------ DATASET ------
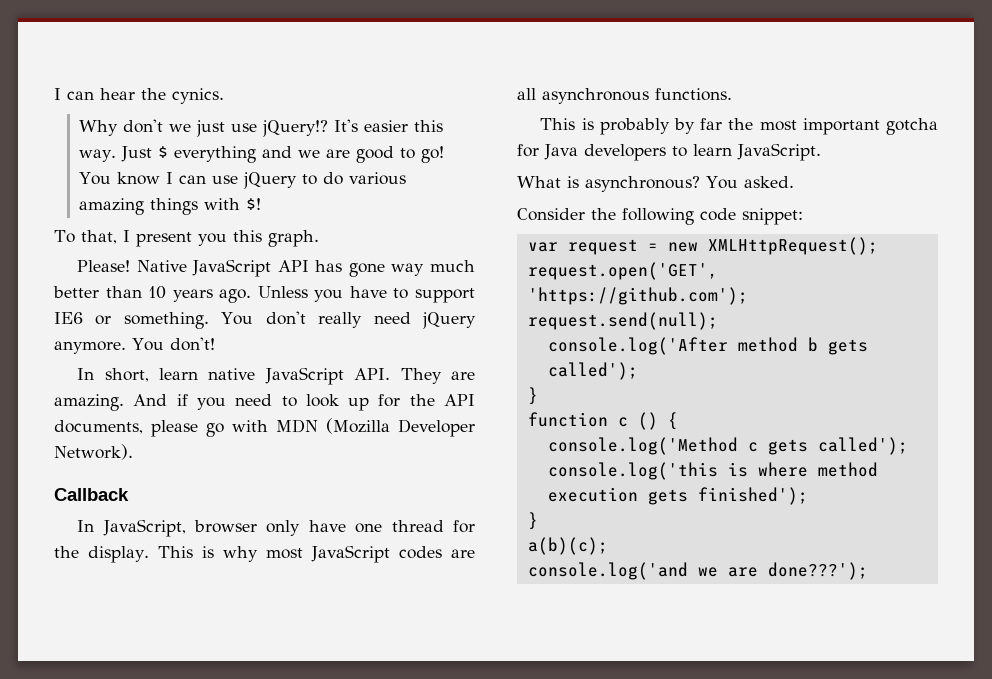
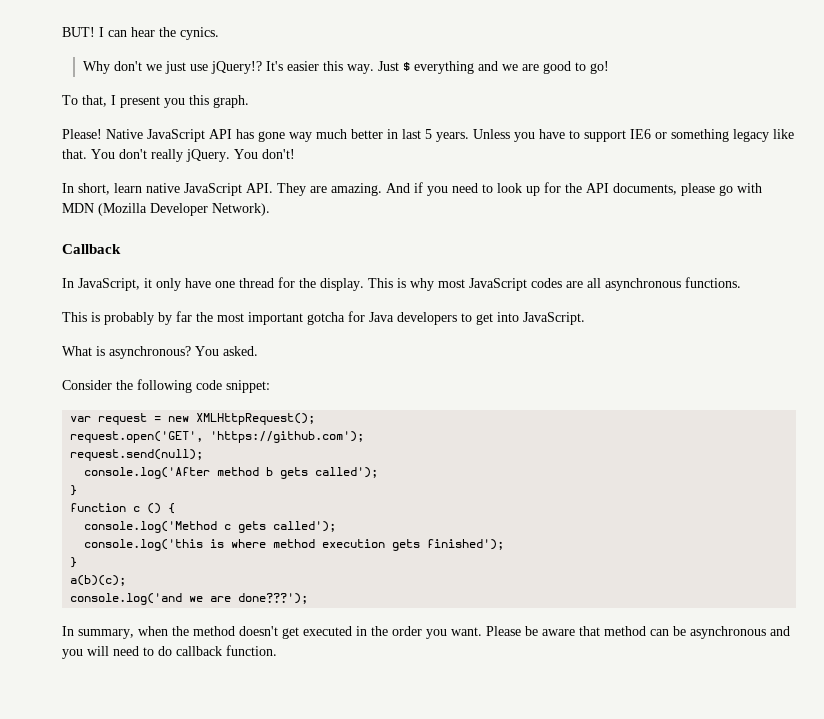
(54, 94) none -> [62,27,95,37] BUT!
[79,172,407,189] [79,198,262,215] You know I can use jQuery to do various amazing things with $! -> (610, 67) none
[105,286,252,303] than 10 years ago. -> [387,129,469,142] in last 5 years.
[123,311,476,329] [54,341,126,354] something. You don't really need jQuery anymore. -> [671,129,794,142] [62,149,230,162] something legacy like that. You don't really jQuery.
[194,520,258,533] browser -> [144,278,152,288] it
[693,144,732,156] learn -> [476,312,519,325] get into
(868, 571) none -> [62,626,790,639] [62,645,277,659] // In summary, when the method doesn't get executed in the order you want. Please be aware that method can be asynchronous and you will need to do callback function.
------
PROBLEM TO WORK ON
When you copy the entries above, keep every word exactly and omit the images.

TASK OUTPUT
(54, 94) none -> [62,27,95,37] BUT!
[79,172,407,189] [79,198,262,215] You know I can use jQuery to do various amazing things with $! -> (610, 67) none
[105,286,252,303] than 10 years ago. -> [387,129,469,142] in last 5 years.
[123,311,476,329] [54,341,126,354] something. You don't really need jQuery anymore. -> [671,129,794,142] [62,149,230,162] something legacy like that. You don't really jQuery.
[194,520,258,533] browser -> [144,278,152,288] it
[693,144,732,156] learn -> [476,312,519,325] get into
(868, 571) none -> [62,626,790,639] [62,645,277,659] // In summary, when the method doesn't get executed in the order you want. Please be aware that method can be asynchronous and you will need to do callback function.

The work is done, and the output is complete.